Le motivazioni per i luoghi di interesse sono varie e riflettono la diversità dei benefici per il cibo locale:

  • Meno trasporti significa meno inquinamento, sia in termini di produzione di CO2 che di emissioni di vari inquinanti. Si stima tra il 2400 e 4800 km di distanza media percorsa da un prodotto alimentare dal suo luogo di produzione e piatto del consumatore, o il 25% in più rispetto al 1980, questa distanza continua a crescere... si applica La locavore quindi una strategia di adattamento semplice ma efficace di fronte ai cambiamenti climatici e alla crisi energetica (inoltre, prima dell'avvento del petrolio, i nostri antenati erano tutti locavores).
  • Il consumo locale è anche un modo per rilanciare la produzione intorno ai bacini di consumo e rafforzare - o creare - una rete agricola vicino alle città, con la creazione di posti di lavoro e la stimolazione dell'economia locale.
  • Chi dice che il cibo prodotto localmente, in generale, ha detto cibo di stagione (a meno che la coltivazione in serra), che permette di trovare il ritmo delle stagioni e riconnettersi con tradizione secolare gastronomica (lo stufato, cavolo brasato, gratin le capesante e le mele vengono gustate in inverno, come per la ratatouille, l'insalata di cetrioli, le costolette di vitello e le pesche, sono gustate piuttosto d'estate).
  • Infine, un prodotto locale è più fresco, non avendo dovuto percorrere migliaia di chilometri per arrivare alle nostre bancarelle.

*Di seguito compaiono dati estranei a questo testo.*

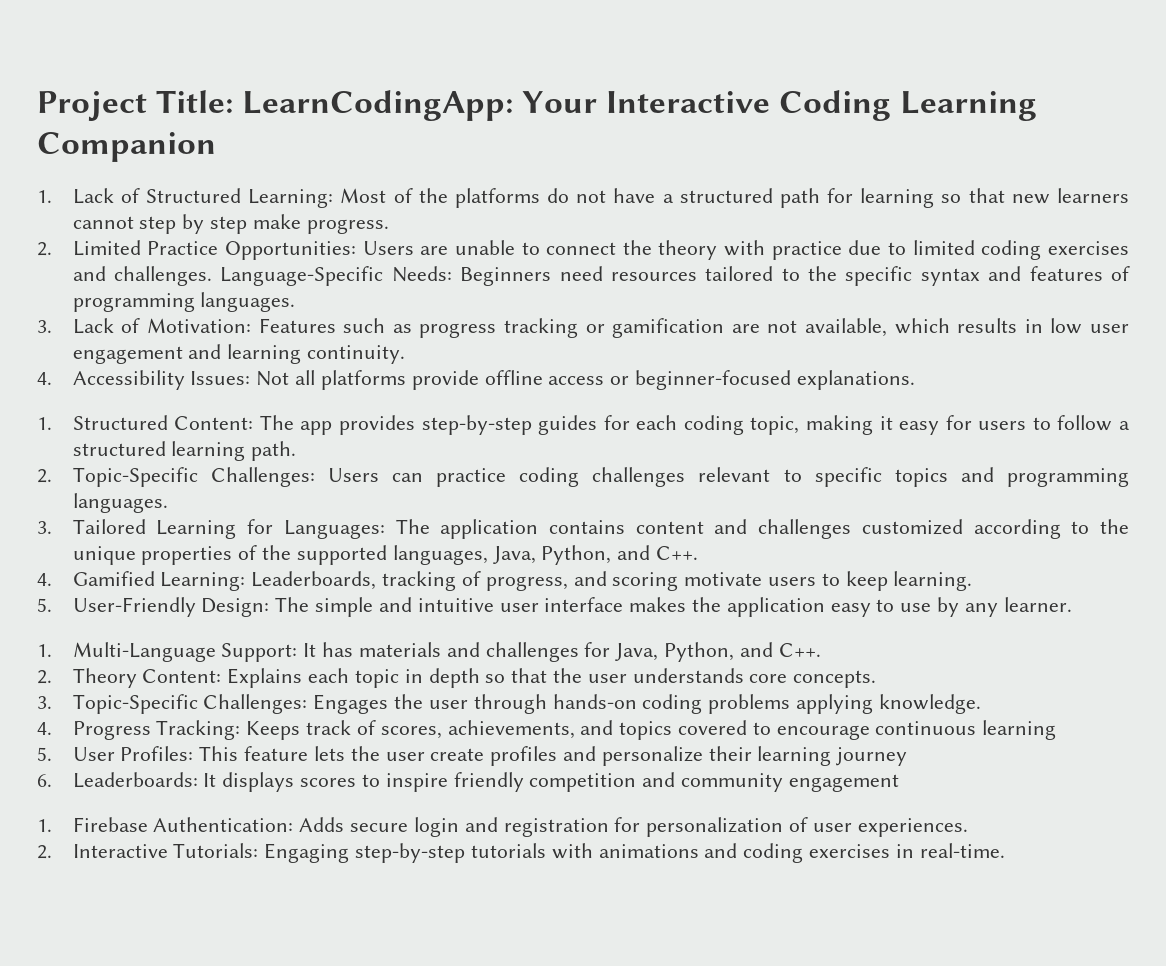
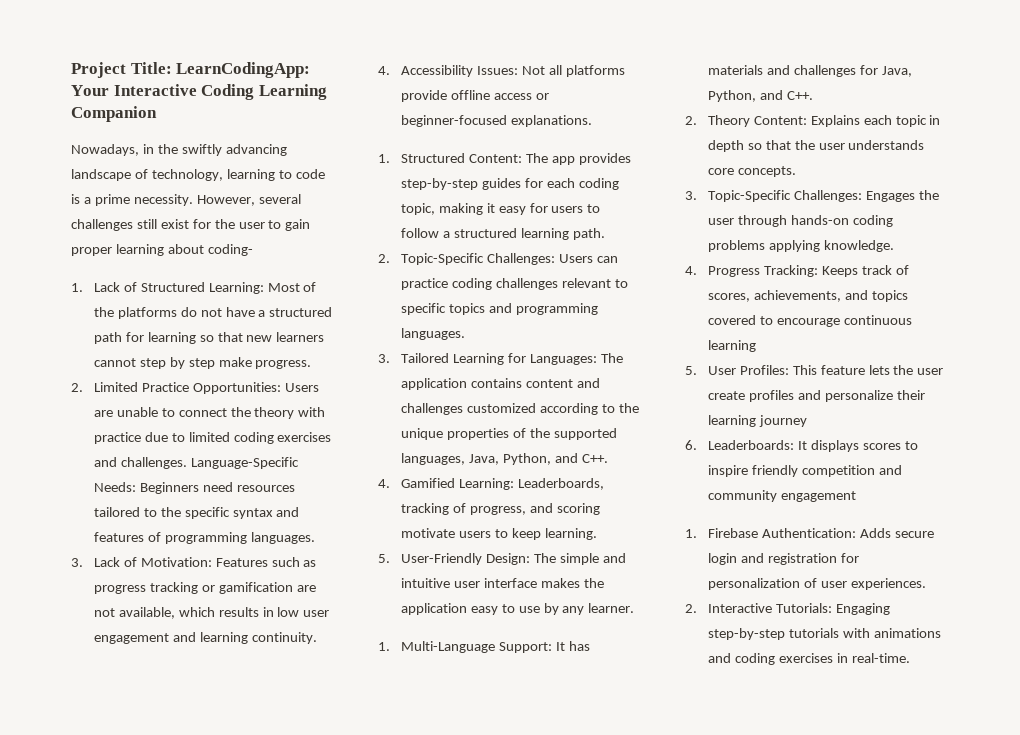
+ Nowadays, in the swiftly advancing landscape of technology, learning to code is a prime necessity. However, several challenges still exist for the user to gain proper learning about coding-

È stato raccolto alla maturità e spesso ha più sapore.

Limiti del "locavoring"

I locavores hanno ovviamente i loro avversari, che avanzano i limiti e gli svantaggi del principio.Primo argomento di questi "distrae": tra il consumo di un vegetale prodotto localmente con una grande quantità di fertilizzanti e pesticidi e l'acquisto di una verdura biologica di origine più lontana, ma la cui cultura ha rispettato l'ambiente, migliore bio, secondo alcuni. Un altro problema: come nutrire i milioni di abitanti delle grandi città, solo con prodotti locali? Impossibile, secondo i critici. Inoltre, l'arresto dell'importazione di prodotti esotici (banane della Costa d'Avorio, fagioli verdi del Kenya, caffè della Colombia...) rappresenterebbe una perdita di reddito e posti di lavoro nei paesi in via di sviluppo o nei paesi emergenti.

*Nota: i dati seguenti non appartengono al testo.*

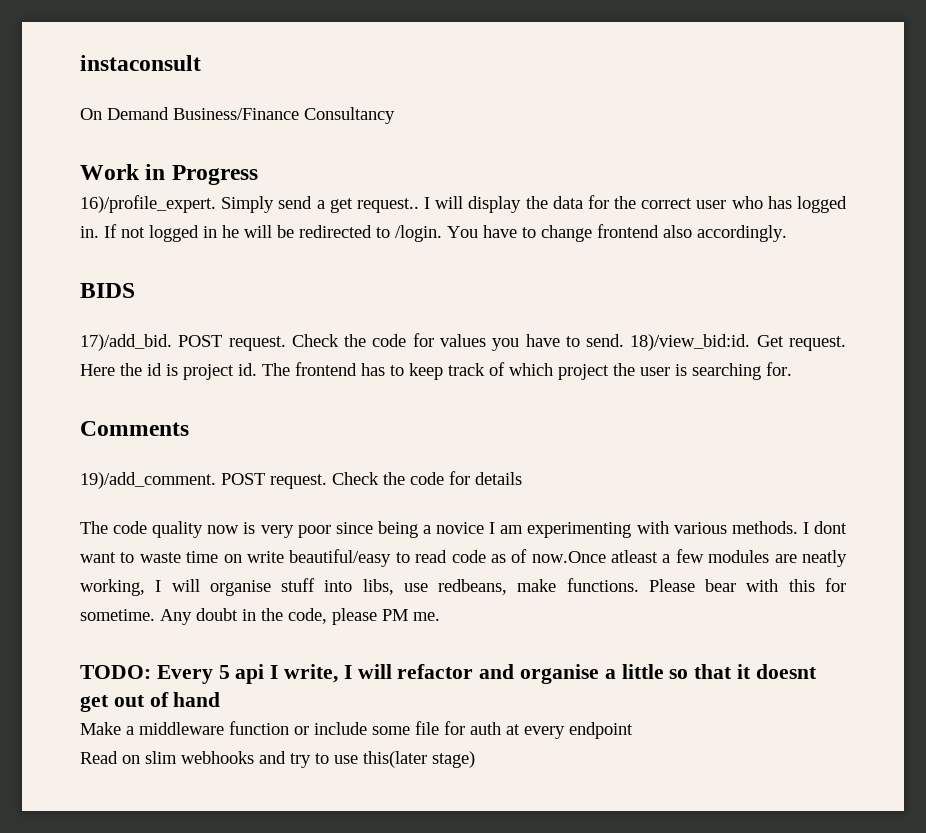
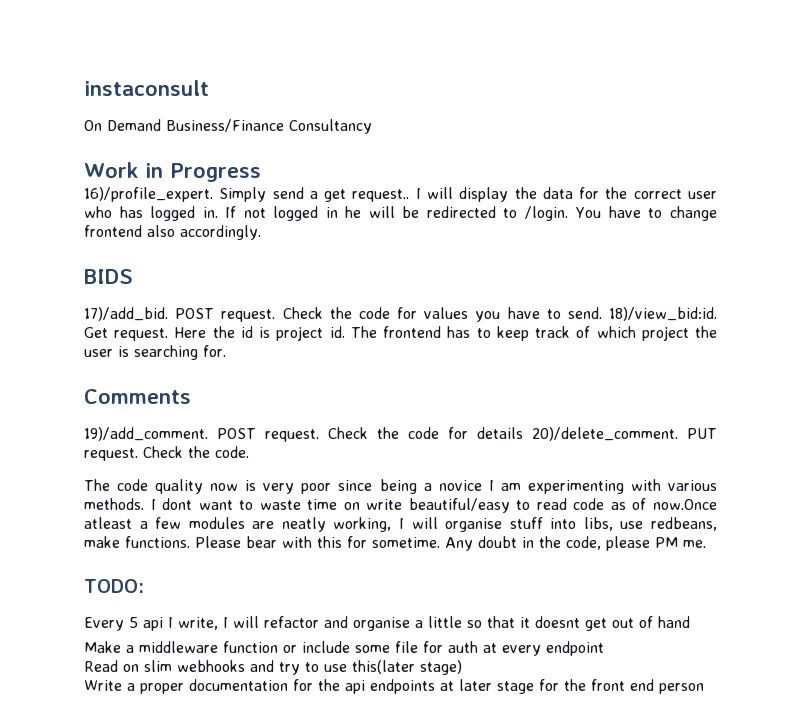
- Check the code for details
+ Check the code for details 20)/delete_comment. PUT request. Check the code.
- TODO: Every 5 api I write, I will refactor and organise a little so that it doesnt get out of hand
+ TODO:
+ Every 5 api I write, I will refactor and organise a little so that it doesnt get out of hand
+ Write a proper documentation for the api endpoints at later stage for the front end person

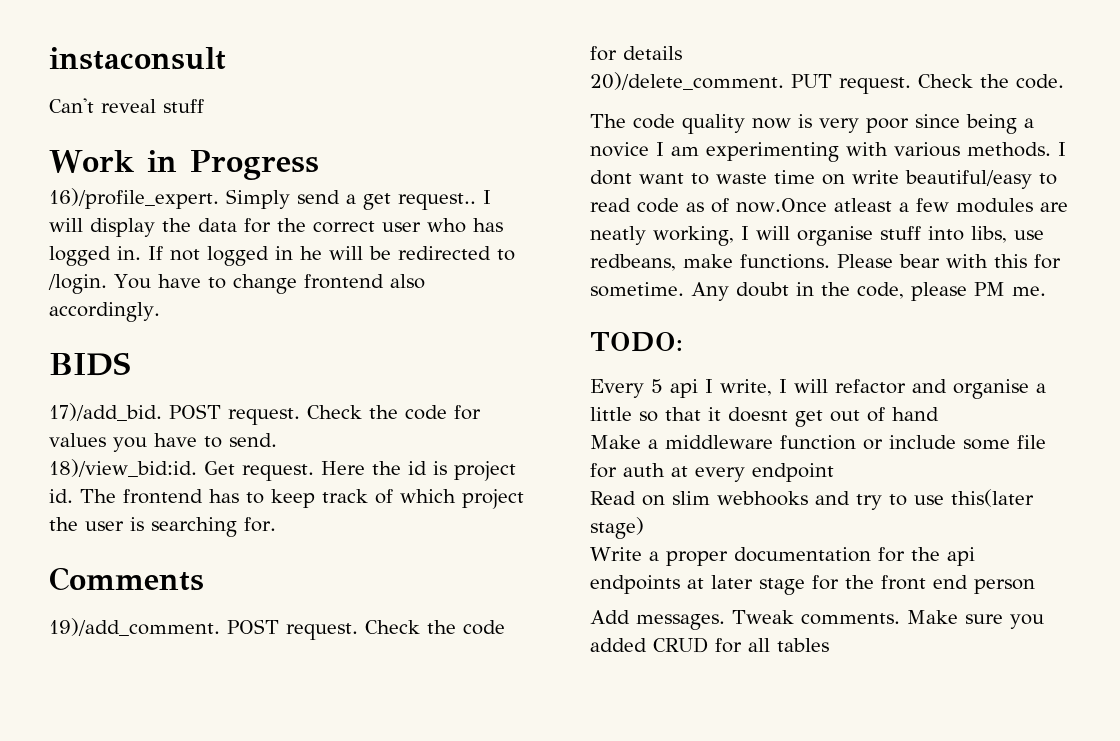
- On Demand Business/Finance Consultancy
+ Can't reveal stuff
- Check the code for values you have to send. 18)/view_bid:id.
+ Check the code for values you have to send.
+ 18)/view_bid:id.
- Check the code for details 20)/delete_comment.
+ Check the code for details
+ 20)/delete_comment.
+ Add messages. Tweak comments. Make sure you added CRUD for all tables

Infine, il consumo rigorosamente locale genera semplicemente molti vincoli che non facilitano la vita di tutti i giorni e che riduce significativamente la scelta dei menu, soprattutto in inverno: trascorrono diversi mesi all'anno a consumare solo cavoli, porri e mele perché sono le uniche verdure disponibili vicino casa, possono scoraggiare più di una. Pertanto, l'impegno sarebbe difficile a medio termine, il che fa dire ai suoi oppositori che il movimento dei locavore è poco più di un modo effimero.

Un po 'di misura...

Quindi, locavore o distavore? Una cosa è certa: il concetto merita attenzione e si applica, ciascuno al suo livello, in base alle sue possibilità di offerta, ai suoi mezzi (paradossalmente, mangiare localmente costa spesso più del consumo del prodotti di base del supermercato, anche se i livelli di qualità non sono paragonabili!) e, cosa più importante, senza soccombere all'estremo! Perché il movimento del locavore sia duraturo, i suoi seguaci non devono vivere il loro impegno come un intollerabile costrizione: mangiare deve rimanere un piacere.